Certainly one could be “more selective” than Carruth, whose 135 poets includes David Lawson, Patricia Low, William Anderson (a brilliant but little published African-American poet heavily influenced by his friendship with Jack Gilbert), Hy Sobiloff, Hyam Plutzik, Winfield Townley Scott & others whom one could argue about easily enough.¹ That of course is the logic that ultimately lets an anthologist represent the 18th century with just Alexander Pope – the 20th century reduced just to Gertrude Stein – but it’s a logic that ultimately leaves out too much of value for me to imagine pursuing.
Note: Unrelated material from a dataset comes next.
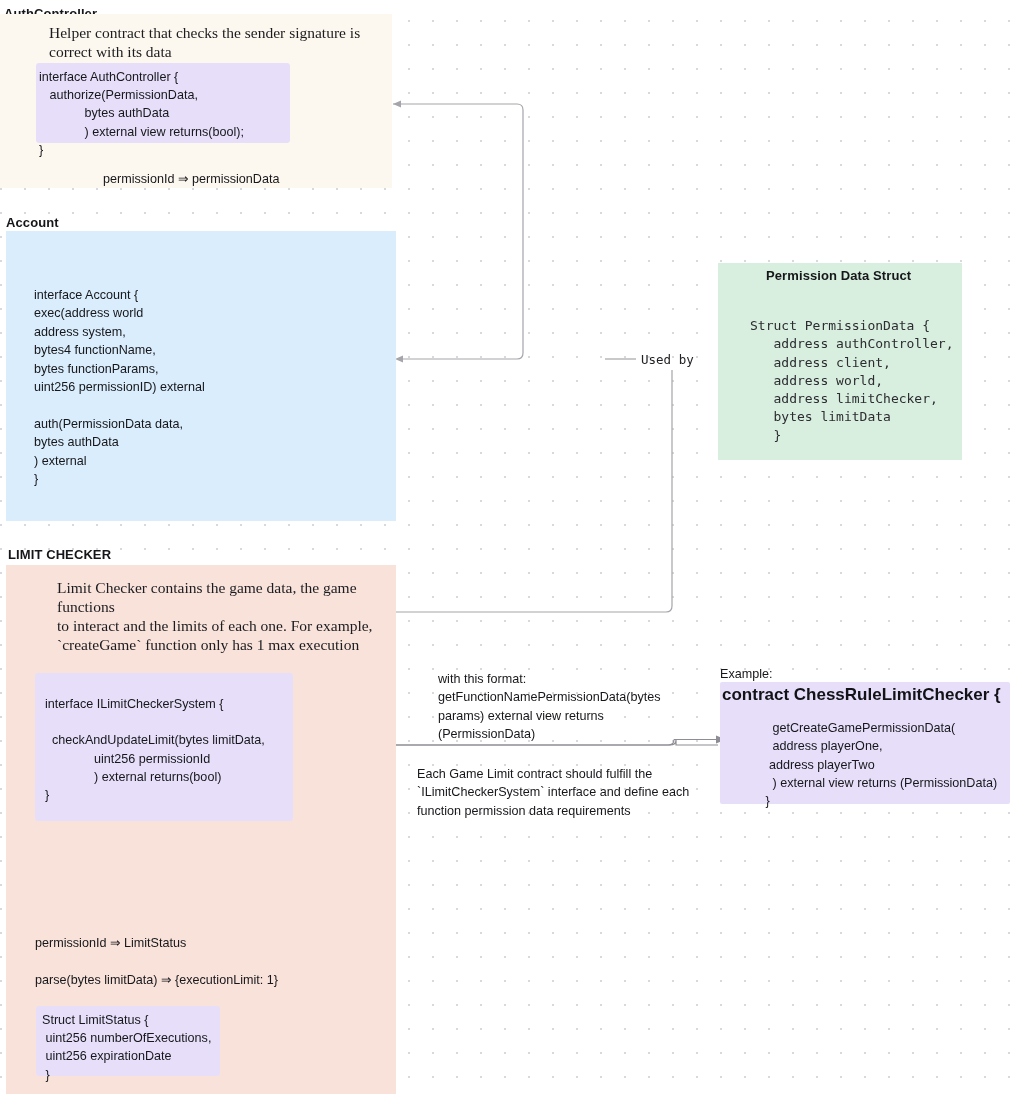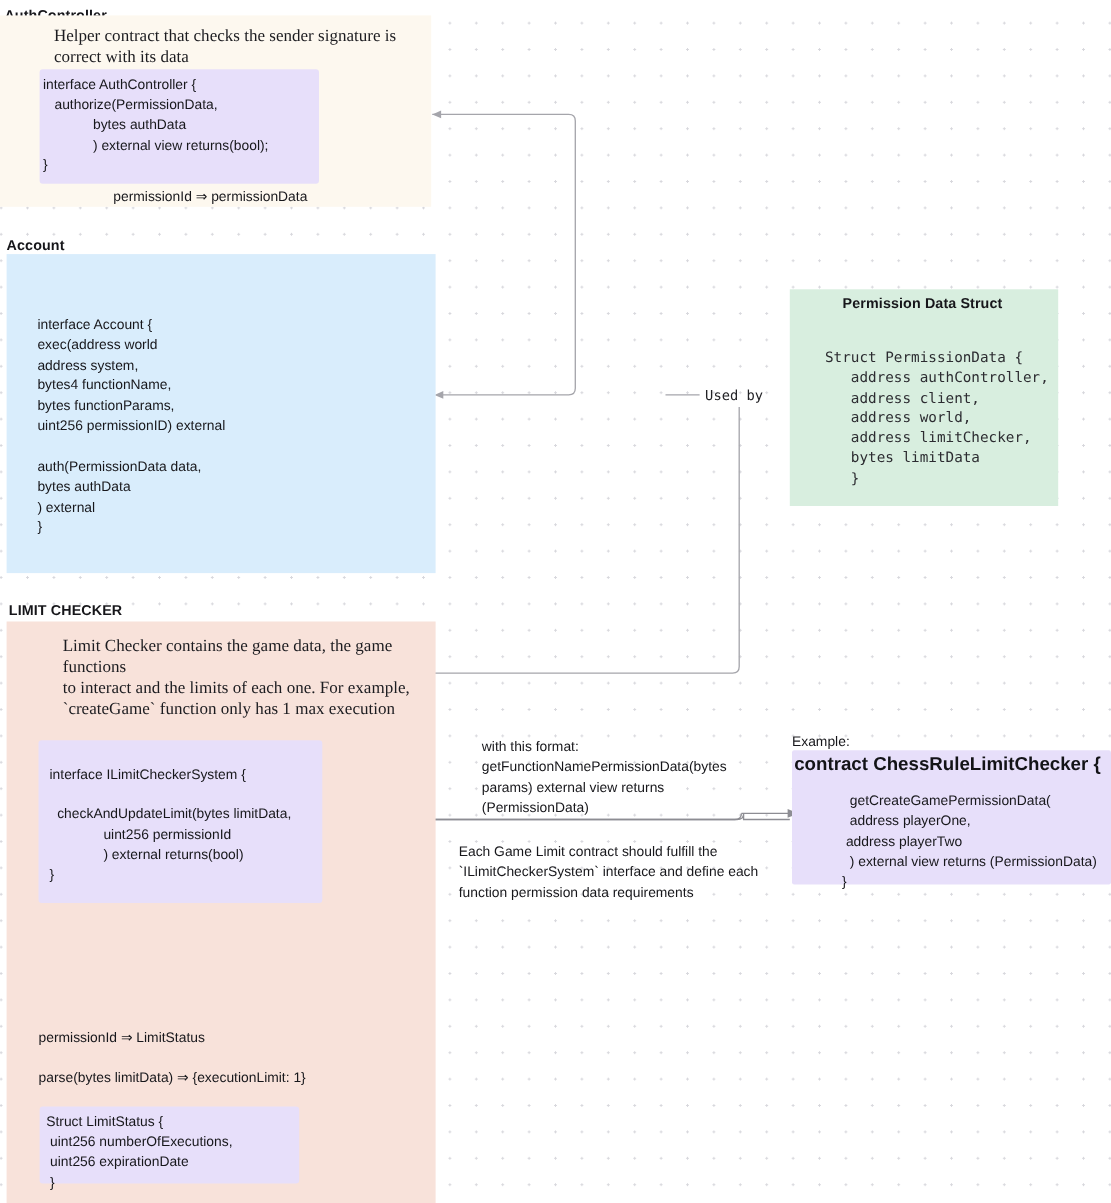"interface AuthController {" div.card { height: 104px -> 80px }
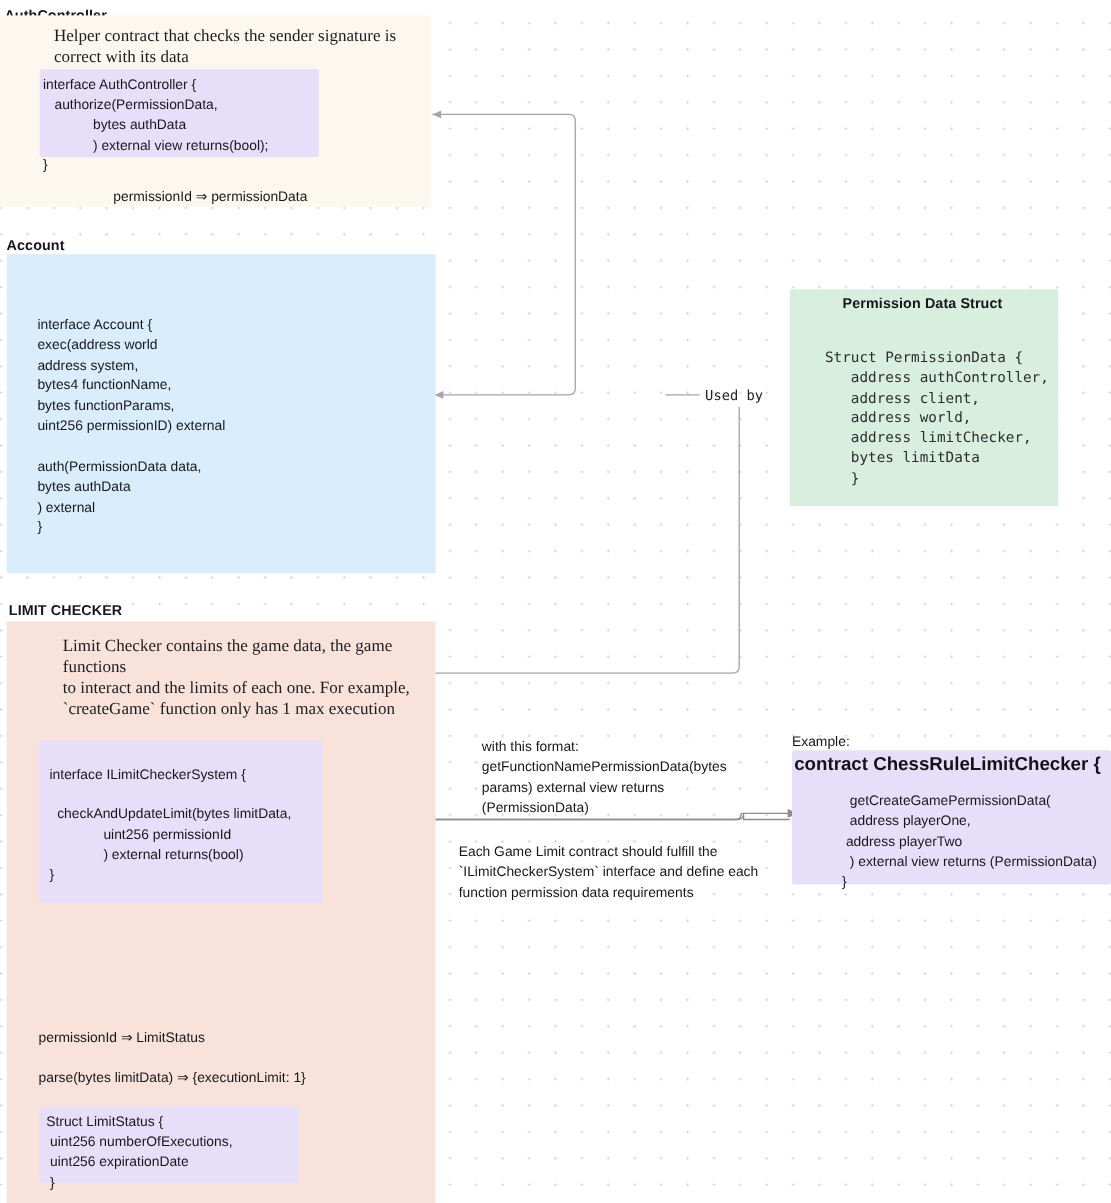"Struct LimitStatus {" div.card { width: 236px -> 184px }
My first question whenever I open an anthology, really the first critical question that has to be asked, is invariably Who’s missing? And anything under 3,000 pages for the 20th century United States would get to embarrassing exclusions pretty damn fast.

So, like the Baseball Encyclopedia & its competitors (Total Baseball) that were driven out simply by the scale of what had to be done, a decent anthology of 20th century American poetry is the sort of thing that maybe can happen only on the web. If then.

 

¹ Carruth also noted that he was unable to get permission to use the work of Laura (Riding) Jackson.